174    McHugh J said (at 617):

          “Of course, equity cannot condone Mrs Nelson’s unlawful purpose or encourage it. So far as is possible, rights associated with or arising out of unlawful conduct should only be enforced on condition that the wrongdoer takes all lawful steps to overcome the consequences of that conduct. It will not always be possible for the claimant to do so or for the courts to impose terms designed to remedy the wrongdoing. For example, in Kasumu v Baba-Egbe [[1956] AC 539], legislation specifically prevented a moneylender from enforcing any claim where there had been a breach of the Act. To grant relief to the borrower on terms that he or she restore to the moneylender any benefits obtained from that person would be contrary to the policy of the legislation [cf Mayfair Trading Co Pty Ltd v Dreyer (1958) 101 CLR 428]. In other situations, the inability of the court to mould appropriate terms may be a ground for refusing relief.”

175    The husband submitted that just as relief could be granted to the wrongdoer notwithstanding the ability to impose terms overcoming the consequences of the wrongdoing (whether it was because of the statutory prohibition on imposing the terms, or an inability to mould them) so it could be granted to the husband here, assuming his conduct had been contrary to German law, notwithstanding an inability to impose terms overcoming the consequences of the wrongdoing arising from the need to avoid enforcing foreign revenue laws. The children offered no answer to that specific submission, and in my opinion it is valid.

176    In short, the children accepted that any unlawful conduct by the husband in relation to German tax law did not automatically invalidate the resulting trusts: they could be enforced provided satisfactory conditions overcoming the consequences of the unlawfulness were imposed. It was, however, necessary to ensure that any condition imposed on the husband as the price of recognition of the resulting trusts in his favour did not amount to the enforcement of a foreign revenue law. It is not possible to say what condition could be imposed, and whether it amounted to the enforcement of a foreign revenue law, unless something is known of German law. But the children contended that the same condition would be imposed in relation to the German tax authorities as would be imposed in relation to the Australian tax authorities if Australian tax law had been contravened. If that contention were correct, the condition would involve the enforcement of a foreign revenue law, and would not be imposed, leaving the resulting trusts operative. Even if the children were wrong in that contention, they have not called evidence of German law to exclude the risk that the doctrine of Nelson v Nelson would result in the enforcement of a foreign revenue law.

      Were the Payments Made By the Children Sourced from the German Properties Loans?

177    This question only arises if the properties in the children’s names used to source the payments made by the children to the husband were beneficially owned by them.
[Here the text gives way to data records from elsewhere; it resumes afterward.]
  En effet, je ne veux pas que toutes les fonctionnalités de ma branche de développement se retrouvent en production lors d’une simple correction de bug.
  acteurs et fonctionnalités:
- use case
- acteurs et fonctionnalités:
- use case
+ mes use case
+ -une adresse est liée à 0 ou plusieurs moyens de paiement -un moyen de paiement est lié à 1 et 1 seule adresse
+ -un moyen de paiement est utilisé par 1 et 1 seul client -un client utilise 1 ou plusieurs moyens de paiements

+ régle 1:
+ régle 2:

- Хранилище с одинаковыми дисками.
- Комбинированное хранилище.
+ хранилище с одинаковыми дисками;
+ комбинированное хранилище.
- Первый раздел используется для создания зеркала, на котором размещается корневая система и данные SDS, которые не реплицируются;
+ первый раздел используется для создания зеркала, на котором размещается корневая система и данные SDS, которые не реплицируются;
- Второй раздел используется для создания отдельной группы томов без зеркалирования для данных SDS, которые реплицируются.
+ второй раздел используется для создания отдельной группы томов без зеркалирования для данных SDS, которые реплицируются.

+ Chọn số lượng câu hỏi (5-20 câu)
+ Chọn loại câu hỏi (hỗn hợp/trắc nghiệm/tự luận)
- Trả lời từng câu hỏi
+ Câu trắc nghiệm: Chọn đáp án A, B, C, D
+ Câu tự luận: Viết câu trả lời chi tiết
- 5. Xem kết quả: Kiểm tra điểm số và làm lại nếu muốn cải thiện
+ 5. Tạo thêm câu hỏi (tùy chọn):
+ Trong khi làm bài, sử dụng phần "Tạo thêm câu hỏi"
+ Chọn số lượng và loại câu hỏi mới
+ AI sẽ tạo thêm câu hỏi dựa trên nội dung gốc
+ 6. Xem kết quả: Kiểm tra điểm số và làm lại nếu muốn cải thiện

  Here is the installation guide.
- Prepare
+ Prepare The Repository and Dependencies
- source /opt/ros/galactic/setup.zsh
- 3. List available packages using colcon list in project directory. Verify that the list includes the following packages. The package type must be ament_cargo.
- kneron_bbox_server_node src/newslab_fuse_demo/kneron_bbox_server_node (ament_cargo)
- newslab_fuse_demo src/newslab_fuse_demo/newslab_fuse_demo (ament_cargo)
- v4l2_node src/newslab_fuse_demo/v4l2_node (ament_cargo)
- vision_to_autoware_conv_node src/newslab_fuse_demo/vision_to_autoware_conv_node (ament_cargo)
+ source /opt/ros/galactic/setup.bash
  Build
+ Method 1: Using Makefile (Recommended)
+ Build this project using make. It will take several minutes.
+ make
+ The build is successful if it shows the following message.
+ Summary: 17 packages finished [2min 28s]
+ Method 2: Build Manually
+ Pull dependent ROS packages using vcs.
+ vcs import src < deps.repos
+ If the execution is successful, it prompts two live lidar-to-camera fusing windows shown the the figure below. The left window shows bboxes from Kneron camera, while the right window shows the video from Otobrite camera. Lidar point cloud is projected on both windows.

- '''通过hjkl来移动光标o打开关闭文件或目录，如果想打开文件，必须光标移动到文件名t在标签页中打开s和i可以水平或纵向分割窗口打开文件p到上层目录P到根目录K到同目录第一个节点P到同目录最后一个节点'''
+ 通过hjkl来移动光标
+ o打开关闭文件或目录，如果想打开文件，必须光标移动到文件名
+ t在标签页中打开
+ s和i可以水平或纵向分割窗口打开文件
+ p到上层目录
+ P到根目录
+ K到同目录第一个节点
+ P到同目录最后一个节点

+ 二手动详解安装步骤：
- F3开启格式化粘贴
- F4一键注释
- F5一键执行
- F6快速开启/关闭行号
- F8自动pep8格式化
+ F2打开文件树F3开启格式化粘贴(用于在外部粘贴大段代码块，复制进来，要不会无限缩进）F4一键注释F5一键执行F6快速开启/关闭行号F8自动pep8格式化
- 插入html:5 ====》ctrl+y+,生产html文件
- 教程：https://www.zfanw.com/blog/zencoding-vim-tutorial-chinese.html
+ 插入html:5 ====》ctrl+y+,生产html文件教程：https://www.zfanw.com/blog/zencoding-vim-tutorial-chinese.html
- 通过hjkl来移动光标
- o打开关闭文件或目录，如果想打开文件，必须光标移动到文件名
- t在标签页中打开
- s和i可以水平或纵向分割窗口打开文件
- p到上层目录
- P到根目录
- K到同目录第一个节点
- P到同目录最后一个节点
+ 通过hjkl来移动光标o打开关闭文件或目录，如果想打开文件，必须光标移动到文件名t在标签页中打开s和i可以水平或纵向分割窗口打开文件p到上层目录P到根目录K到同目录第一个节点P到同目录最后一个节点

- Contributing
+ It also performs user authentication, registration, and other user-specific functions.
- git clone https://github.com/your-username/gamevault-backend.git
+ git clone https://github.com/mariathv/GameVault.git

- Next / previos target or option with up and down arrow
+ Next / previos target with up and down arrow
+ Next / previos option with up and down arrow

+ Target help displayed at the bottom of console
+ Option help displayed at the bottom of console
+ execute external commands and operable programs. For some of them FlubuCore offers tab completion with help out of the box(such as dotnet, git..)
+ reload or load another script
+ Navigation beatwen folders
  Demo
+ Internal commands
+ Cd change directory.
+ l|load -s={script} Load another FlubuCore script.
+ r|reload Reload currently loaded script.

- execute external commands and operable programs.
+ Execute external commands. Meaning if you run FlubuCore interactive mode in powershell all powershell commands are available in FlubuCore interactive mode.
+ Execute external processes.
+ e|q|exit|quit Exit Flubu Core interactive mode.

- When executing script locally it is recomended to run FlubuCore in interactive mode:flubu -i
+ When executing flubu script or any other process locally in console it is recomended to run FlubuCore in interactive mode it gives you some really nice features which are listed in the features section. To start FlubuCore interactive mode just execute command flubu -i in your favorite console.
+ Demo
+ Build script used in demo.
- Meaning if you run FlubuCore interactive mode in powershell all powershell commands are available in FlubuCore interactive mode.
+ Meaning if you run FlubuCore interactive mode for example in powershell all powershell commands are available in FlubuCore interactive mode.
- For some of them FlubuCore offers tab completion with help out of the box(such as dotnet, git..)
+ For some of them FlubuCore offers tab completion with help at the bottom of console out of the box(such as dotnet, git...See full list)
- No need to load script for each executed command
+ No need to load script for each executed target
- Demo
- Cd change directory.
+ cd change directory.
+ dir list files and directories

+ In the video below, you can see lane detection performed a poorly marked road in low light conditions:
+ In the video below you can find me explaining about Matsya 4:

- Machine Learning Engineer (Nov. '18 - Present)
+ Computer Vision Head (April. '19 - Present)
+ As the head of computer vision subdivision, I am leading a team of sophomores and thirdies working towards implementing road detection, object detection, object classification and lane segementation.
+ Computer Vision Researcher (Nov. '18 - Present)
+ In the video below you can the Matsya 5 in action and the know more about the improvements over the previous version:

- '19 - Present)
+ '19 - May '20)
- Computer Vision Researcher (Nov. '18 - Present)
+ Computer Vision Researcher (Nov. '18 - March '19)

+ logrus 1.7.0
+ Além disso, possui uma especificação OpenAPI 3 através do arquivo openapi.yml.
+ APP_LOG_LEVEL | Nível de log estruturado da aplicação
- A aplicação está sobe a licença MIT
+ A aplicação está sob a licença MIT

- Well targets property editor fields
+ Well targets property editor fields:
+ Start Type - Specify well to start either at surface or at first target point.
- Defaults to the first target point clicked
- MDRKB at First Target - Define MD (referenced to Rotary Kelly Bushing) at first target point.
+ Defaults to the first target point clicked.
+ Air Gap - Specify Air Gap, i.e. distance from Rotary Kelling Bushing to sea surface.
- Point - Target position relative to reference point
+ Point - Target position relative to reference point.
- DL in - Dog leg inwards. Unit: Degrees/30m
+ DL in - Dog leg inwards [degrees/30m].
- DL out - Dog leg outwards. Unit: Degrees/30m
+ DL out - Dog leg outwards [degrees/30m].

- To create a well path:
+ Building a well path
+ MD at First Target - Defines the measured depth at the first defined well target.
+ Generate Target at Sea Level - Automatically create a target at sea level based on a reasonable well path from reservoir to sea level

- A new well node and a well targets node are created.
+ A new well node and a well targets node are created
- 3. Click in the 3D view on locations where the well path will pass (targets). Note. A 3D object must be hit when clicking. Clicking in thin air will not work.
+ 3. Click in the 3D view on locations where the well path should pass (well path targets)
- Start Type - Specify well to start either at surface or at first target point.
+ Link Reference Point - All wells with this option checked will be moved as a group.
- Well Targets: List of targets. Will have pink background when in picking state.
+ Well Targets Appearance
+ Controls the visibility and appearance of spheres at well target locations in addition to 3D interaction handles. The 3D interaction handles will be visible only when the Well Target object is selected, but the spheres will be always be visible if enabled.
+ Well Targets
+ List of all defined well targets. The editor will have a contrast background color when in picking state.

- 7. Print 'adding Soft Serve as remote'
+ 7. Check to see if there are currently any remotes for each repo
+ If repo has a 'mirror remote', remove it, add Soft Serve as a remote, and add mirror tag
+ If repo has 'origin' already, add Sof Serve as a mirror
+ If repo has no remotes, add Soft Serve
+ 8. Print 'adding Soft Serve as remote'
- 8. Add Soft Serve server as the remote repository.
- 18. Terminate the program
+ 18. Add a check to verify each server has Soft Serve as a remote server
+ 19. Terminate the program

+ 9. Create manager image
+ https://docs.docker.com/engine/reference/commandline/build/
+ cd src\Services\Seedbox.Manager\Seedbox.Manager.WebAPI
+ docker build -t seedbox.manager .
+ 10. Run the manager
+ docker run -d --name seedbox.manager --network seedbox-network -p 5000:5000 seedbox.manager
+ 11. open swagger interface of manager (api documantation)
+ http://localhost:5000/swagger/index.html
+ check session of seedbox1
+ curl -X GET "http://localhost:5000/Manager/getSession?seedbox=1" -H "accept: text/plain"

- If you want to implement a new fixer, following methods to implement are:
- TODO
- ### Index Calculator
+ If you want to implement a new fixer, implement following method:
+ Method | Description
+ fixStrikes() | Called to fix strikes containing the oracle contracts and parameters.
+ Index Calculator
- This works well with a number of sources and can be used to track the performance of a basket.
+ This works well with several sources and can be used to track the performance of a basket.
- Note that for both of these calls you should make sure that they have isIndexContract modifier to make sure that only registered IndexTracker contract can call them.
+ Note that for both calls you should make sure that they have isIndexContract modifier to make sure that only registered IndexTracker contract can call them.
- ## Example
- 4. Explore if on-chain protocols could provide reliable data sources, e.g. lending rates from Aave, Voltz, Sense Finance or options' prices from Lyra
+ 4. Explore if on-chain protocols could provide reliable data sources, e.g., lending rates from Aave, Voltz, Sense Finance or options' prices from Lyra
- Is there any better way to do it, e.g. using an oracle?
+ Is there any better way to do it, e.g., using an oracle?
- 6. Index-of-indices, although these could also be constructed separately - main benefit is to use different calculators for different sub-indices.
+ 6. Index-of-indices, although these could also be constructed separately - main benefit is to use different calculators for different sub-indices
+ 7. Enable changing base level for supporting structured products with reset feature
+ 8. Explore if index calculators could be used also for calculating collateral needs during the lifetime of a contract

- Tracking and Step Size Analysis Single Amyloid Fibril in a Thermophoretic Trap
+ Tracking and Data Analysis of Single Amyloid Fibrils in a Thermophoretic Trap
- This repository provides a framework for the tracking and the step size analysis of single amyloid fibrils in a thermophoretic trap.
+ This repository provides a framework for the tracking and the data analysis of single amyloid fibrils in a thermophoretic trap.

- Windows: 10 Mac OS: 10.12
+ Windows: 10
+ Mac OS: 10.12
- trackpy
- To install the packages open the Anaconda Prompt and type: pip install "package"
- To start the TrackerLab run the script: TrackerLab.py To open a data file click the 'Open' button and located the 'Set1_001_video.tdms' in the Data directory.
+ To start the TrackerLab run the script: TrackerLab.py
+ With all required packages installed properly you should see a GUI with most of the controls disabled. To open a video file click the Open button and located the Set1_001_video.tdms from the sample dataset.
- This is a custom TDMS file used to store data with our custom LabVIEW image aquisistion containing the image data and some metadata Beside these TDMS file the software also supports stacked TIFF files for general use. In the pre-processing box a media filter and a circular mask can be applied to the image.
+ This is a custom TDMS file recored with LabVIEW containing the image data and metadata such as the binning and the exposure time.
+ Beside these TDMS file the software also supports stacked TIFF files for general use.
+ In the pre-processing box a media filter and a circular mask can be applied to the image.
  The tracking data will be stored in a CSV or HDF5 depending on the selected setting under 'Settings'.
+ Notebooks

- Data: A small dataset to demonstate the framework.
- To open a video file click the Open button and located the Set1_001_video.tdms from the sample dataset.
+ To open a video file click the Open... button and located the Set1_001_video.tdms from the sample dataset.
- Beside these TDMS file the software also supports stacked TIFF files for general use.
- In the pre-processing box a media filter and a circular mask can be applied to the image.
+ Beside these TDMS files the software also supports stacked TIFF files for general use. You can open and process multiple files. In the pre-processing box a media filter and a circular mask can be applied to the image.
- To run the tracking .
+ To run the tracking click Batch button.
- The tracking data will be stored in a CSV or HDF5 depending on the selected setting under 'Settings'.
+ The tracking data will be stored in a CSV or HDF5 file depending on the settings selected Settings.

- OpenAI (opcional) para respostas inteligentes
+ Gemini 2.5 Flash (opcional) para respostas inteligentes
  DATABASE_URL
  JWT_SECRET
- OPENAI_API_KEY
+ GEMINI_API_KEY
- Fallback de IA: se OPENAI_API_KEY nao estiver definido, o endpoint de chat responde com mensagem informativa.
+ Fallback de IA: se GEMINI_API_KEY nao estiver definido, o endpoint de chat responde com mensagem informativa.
Since it has been concluded that they were not, and that there is no impediment to the husband relying on his beneficial entitlement, the question does not arise, and accordingly will be dealt with only briefly.

178    The trial judge said the following about the payments out of the properties in the children’s names (Red 65M-S and 66M-Q):

          “There were certainly no words of gift at the time Oliver provided those moneys, in some cases, the case of the mortgages, he had himself to pay interest on the mortgages and what language was used was of a commercial kind not gift and there is simply no basis on which to assume or to find that those moneys were gifted by Oliver to his father.
          The whole problem relates to the purpose of the schemes and the putting into effect of those schemes, the purpose was to avoid taxation and that purpose was put into effect and once that is found then in the absence of the funds being, to the Court’s clear satisfaction, provided back to the family as gifts then they must be treated as commercial advances and I intend to so treat them.”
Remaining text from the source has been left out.